BALTIMORE – Gene Glynn doesn't know exactly how many baseball games he played at Tink Larson Field in Waseca, Minn.
"It's a lot," the Twins third base coach said. "But a lot of people played there a lot more than me."
Still, Glynn said he was distressed to learn the grandstand of his hometown's 78-year-old ballpark was destroyed by fire Wednesday.
"To me, it's always been a real special place, someplace where you share moments in time with your coach and teammates and townspeople. Spring, summer and fall, there was a game going on there just about every night, growing up," Glynn said. Between high school, college, VFW, Legion and town ball teams, he said he knows of players "who got their start on that field at 15, and played until they were 40. … A lot of people's lives have been spent in and around that ballpark."

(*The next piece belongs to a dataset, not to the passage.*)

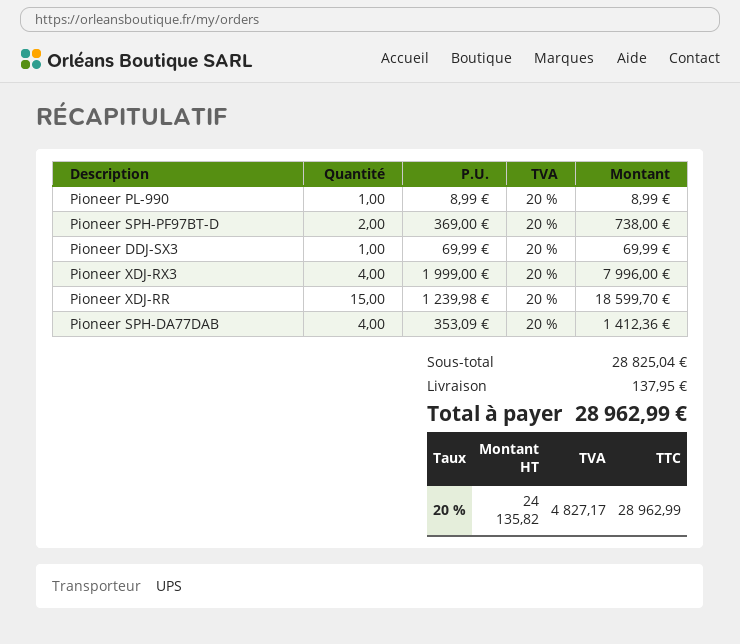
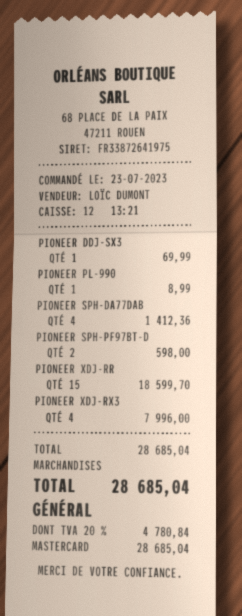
Pioneer SPH-PF97BT-D: 2 for 738.00 -> 2 for 598.00
subtotal: 28825.04 -> 28685.04
shipping: 137.95 -> none
tax: 20% = 4827.17 -> 20% = 4780.84
total: 28962.99 -> 28685.04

Glynn played on high school, college and town teams in that ballpark, most of them coached by Larson, the park's namesake who lived across the street and devoted hours to maintaining the field.
"A lot of why we feel so bad is that not only did we lose a special place, but because we know how much it meant to Coach Larson," said Glynn, who exchanged several texts with friends and relatives back in his southern Minnesota hometown Thursday. "People know him as 'Tink,' but most of us [ballplayers] call him 'Coach' or 'Seven [his number],' out of respect."
Twins manager Paul Molitor, another native Minnesotan, said "it's disturbing news, in that some of those small-town parks in our state have large traditions." He said he hoped the park will be rebuilt "so they create more memories."
Dismissing boobirds
There's a large Korean media contingent at Camden Yards this week, with at least a half-dozen writers from Byung Ho Park's home country crowding around his locker after last night's game to interview him about his night.